- [ASSIGNED TASK] Beginning with the line that contains "[97,558,500,584] Prestige - Côtes", retype the entries below exactly, ending with the line that contains "[356,27,679,59] sexta-feira, julho". Leave out any pictures.

- [DATA IN THIS EXERCISE]

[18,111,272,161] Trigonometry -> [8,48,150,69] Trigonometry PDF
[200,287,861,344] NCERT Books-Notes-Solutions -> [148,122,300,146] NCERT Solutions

--

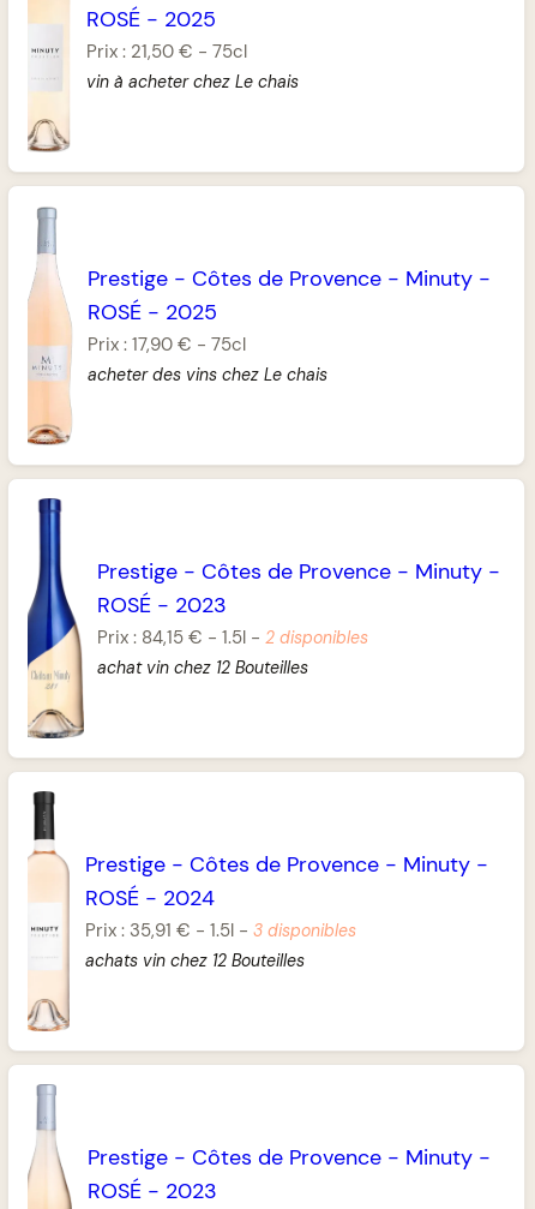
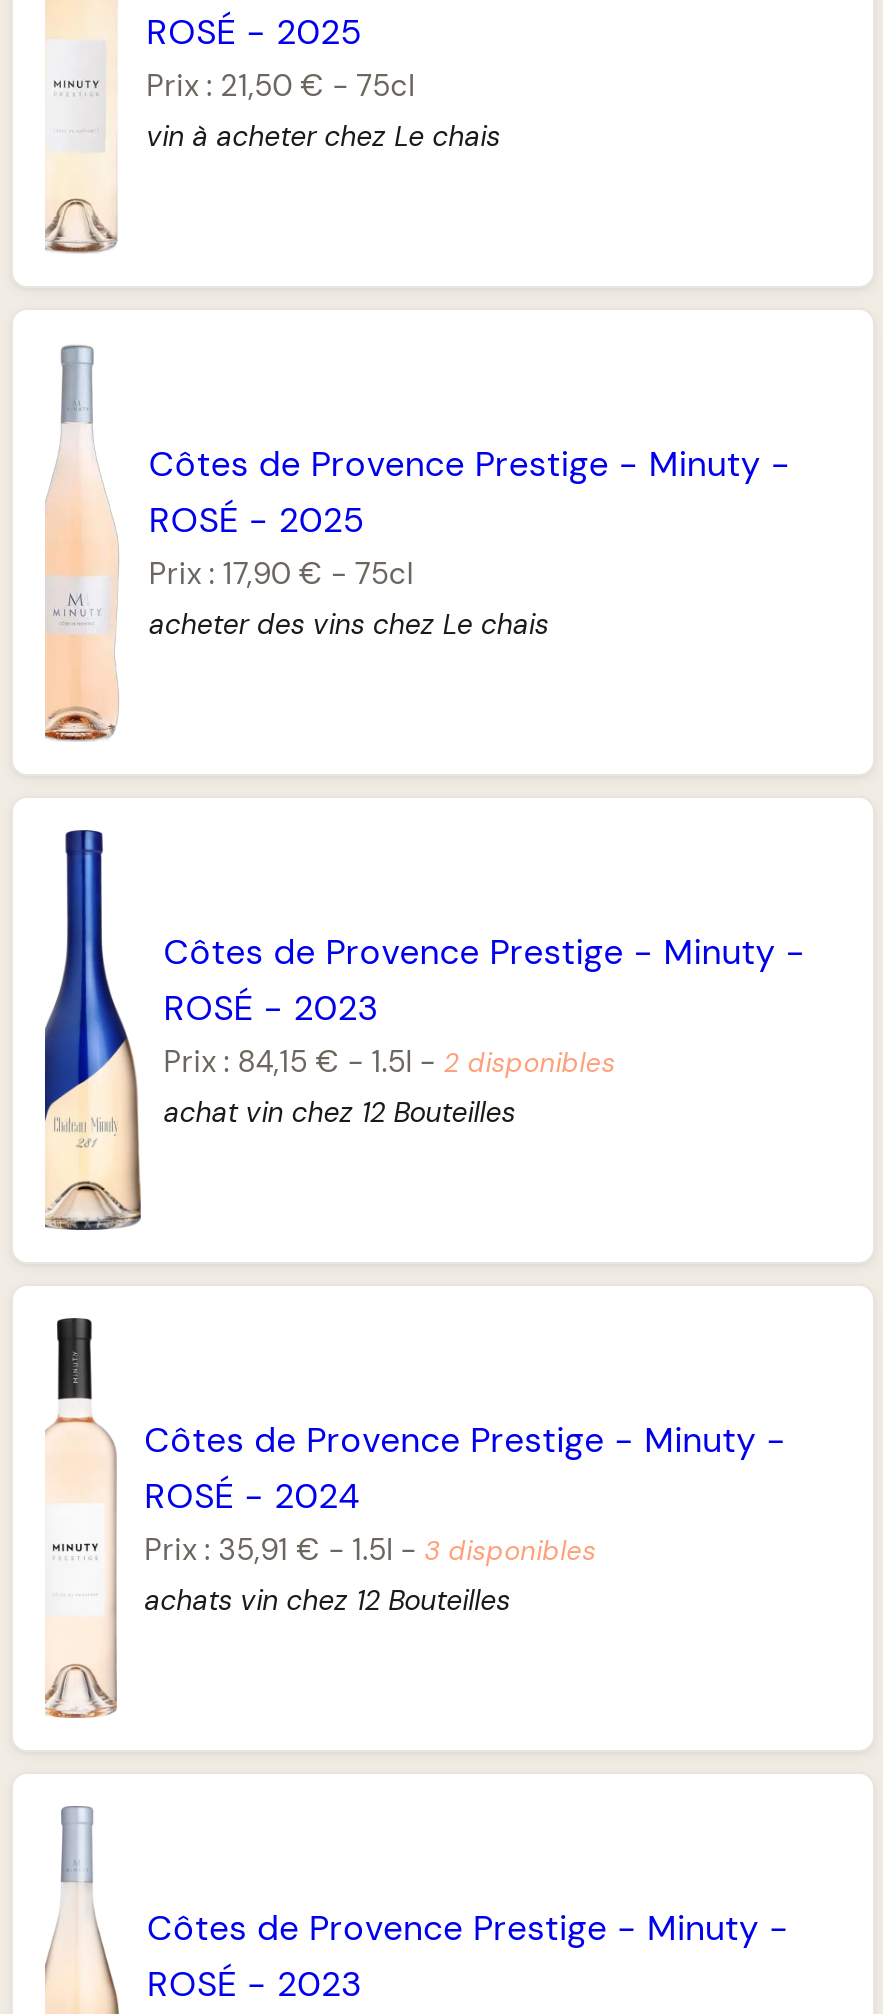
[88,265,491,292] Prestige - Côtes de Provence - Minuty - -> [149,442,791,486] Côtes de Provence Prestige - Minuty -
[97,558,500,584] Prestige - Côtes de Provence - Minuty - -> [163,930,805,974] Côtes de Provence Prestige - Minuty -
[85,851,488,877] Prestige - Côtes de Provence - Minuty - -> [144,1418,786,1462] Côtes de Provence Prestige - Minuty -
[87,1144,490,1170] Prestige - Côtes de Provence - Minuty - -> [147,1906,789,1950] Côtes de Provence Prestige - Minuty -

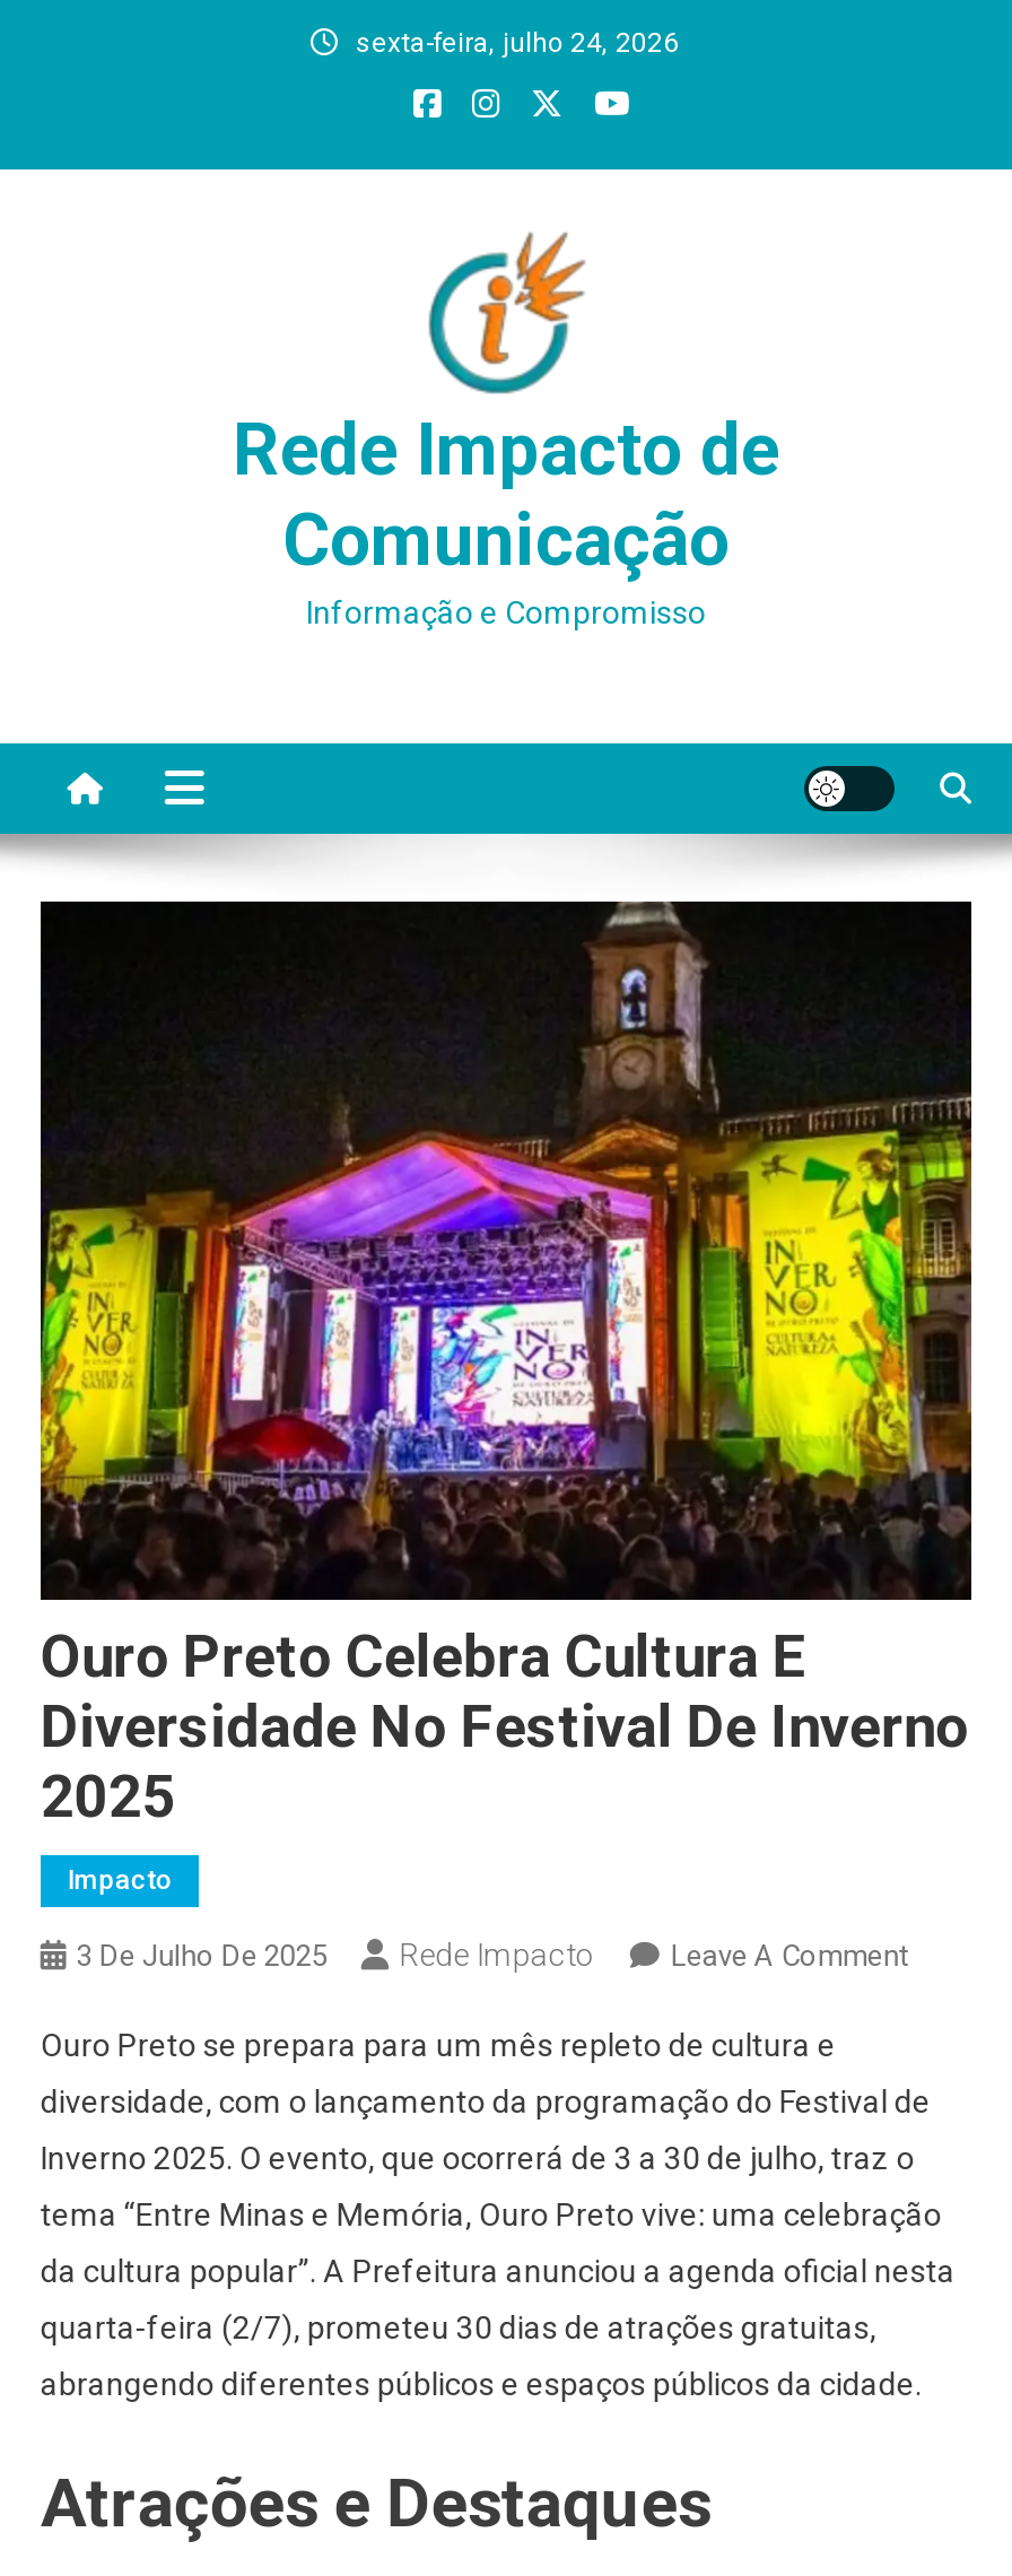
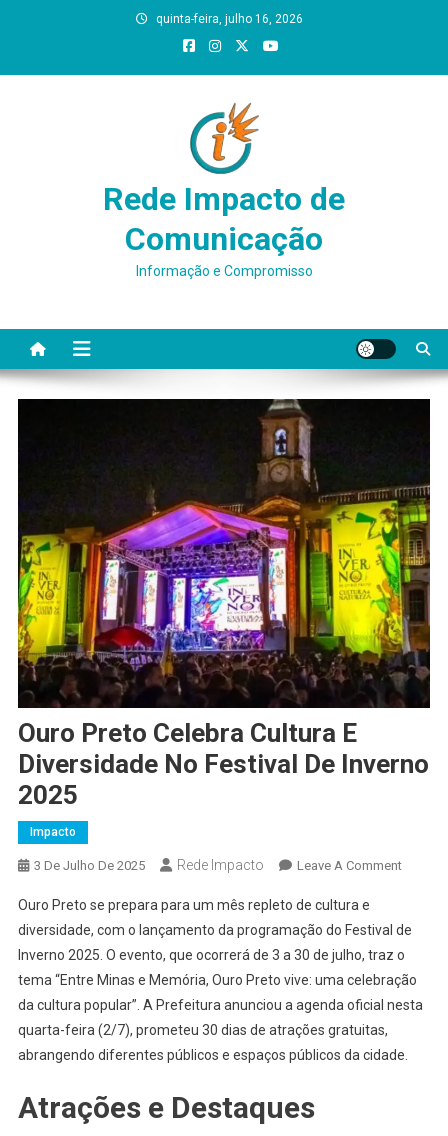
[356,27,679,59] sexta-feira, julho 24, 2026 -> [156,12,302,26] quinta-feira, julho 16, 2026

- [TASK OUTPUT]
[97,558,500,584] Prestige - Côtes de Provence - Minuty - -> [163,930,805,974] Côtes de Provence Prestige - Minuty -
[85,851,488,877] Prestige - Côtes de Provence - Minuty - -> [144,1418,786,1462] Côtes de Provence Prestige - Minuty -
[87,1144,490,1170] Prestige - Côtes de Provence - Minuty - -> [147,1906,789,1950] Côtes de Provence Prestige - Minuty -

[356,27,679,59] sexta-feira, julho 24, 2026 -> [156,12,302,26] quinta-feira, julho 16, 2026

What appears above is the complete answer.